Haeri Park is a MS/PhD candidate in medical engineering at the California Institute of Technology. She received a BS degree from the Seoul National University in electrical engineering. Her interests include implantable biomedical devices, optics, and photonics. Currently, her research focuses on applying principles of optics and nanophotonics to implantable medical devices.
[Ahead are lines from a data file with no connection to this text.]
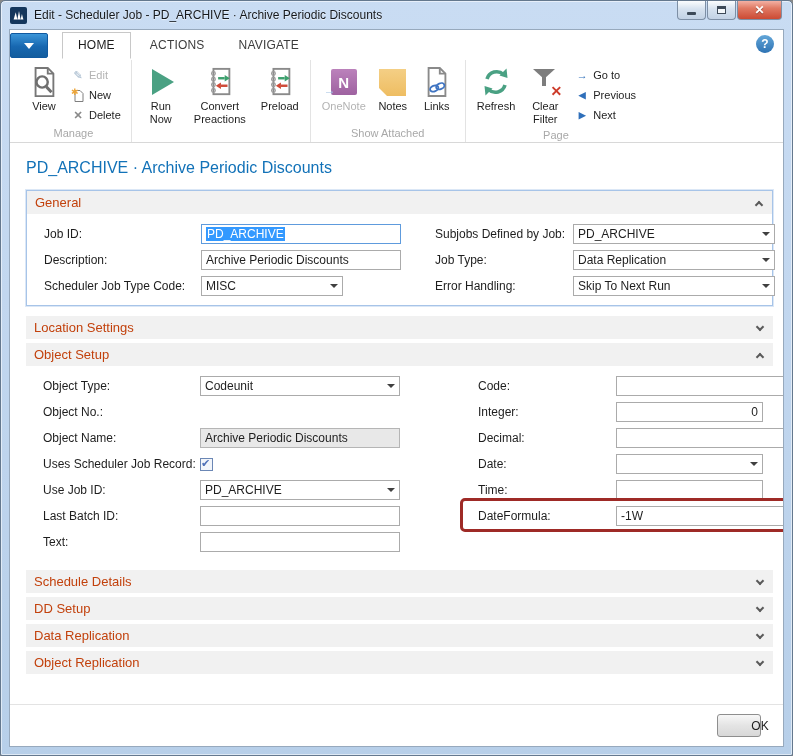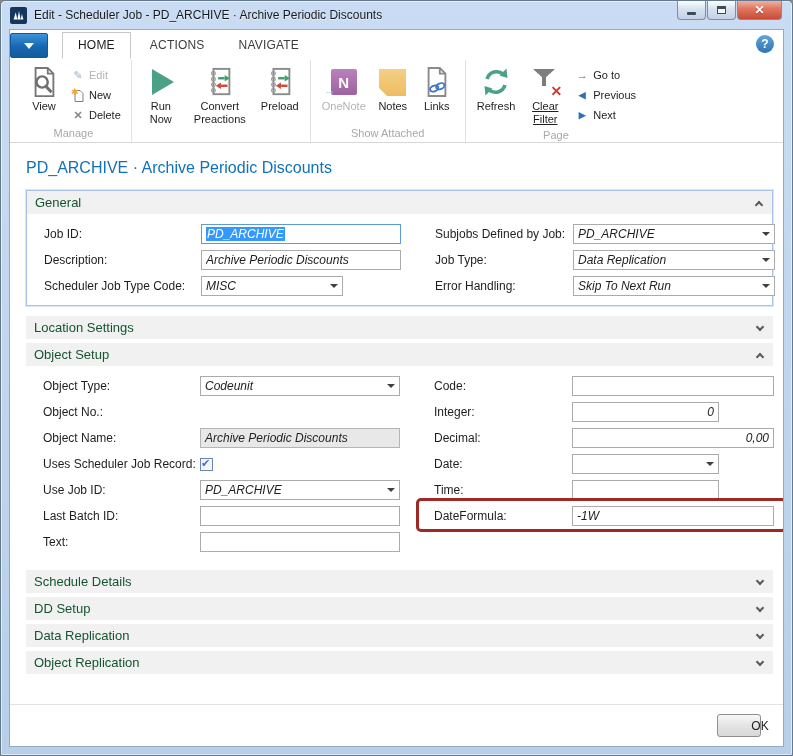"Clear Filter" span.blabel { text-decoration: underline -> none }
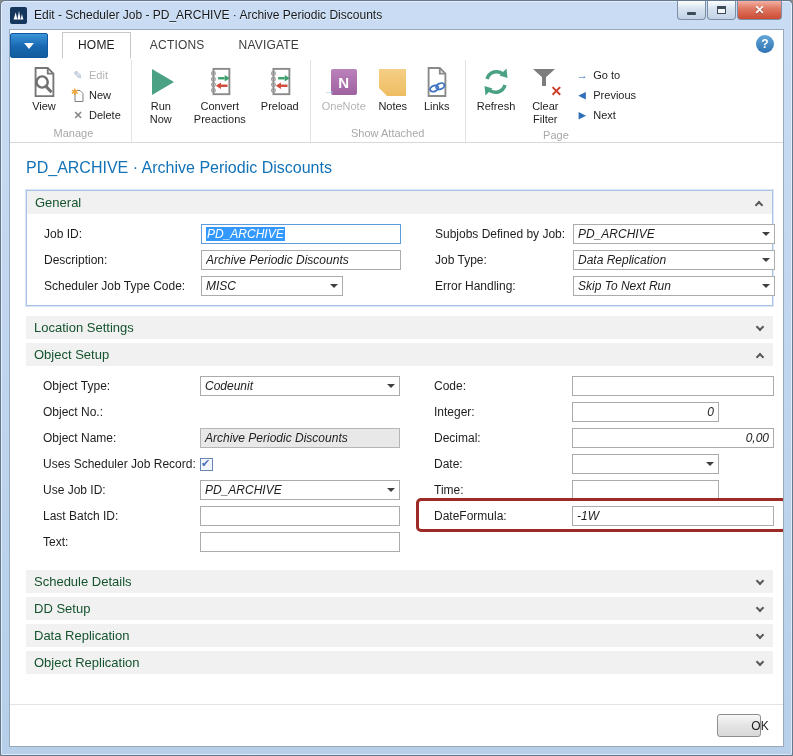"General" .sec-header .sec-label { color: #14532d -> #c2410c }
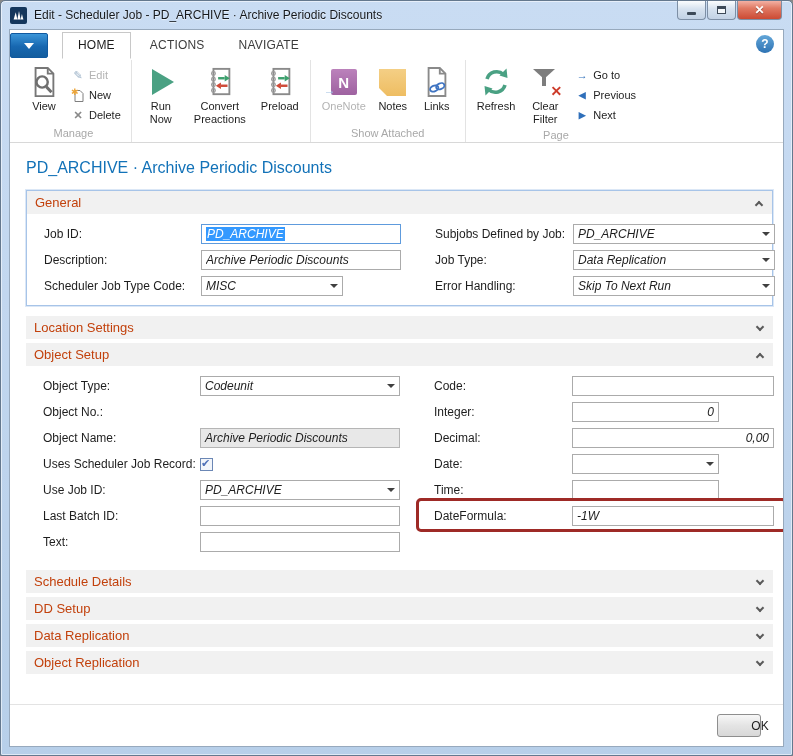"PD_ARCHIVE" .tbox { font-style: italic -> none }
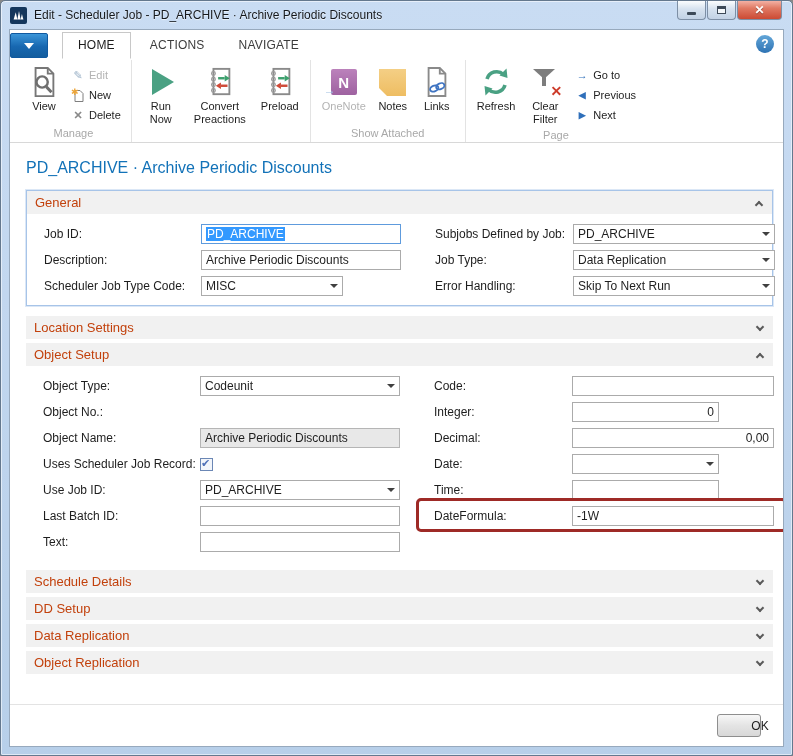"Object Type:" div.sec-content { gap: none -> 44px }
Jeong Oen Lee received his BS, MS, and PhD degrees in electrical engineering from the Korea Advanced Institute of Technology and completed his postdoctoral training in electrical engineering and medical engineering at the California Institute of Technology. Currently, he is a postdoctoral researcher at the National Institute of Health. His research interests include micro-/nanoscale devices in biomedical sensing, development of implantable sensors and monitoring systems, and neural probing.

Hyuck Choo received his BS and MEng in electrical engineering from Cornell University and his PhD in electrical engineering and computer sciences from the UC Berkeley, where he also completed his postdoctoral training in conjunction with the UC San Francisco. Currently, he is an assistant professor in electrical engineering and medical engineering at California Institute of Technology, developing innovative medical technologies based on micro-/nanoscale science and engineering to address major health problems.

Disclosures

The authors declare that there are no conflicts of interest related to this article. All ex vivo experiments were performed using the rabbit eyes enucleated in a FACTA Humane Certified facility (Pel-Freeze).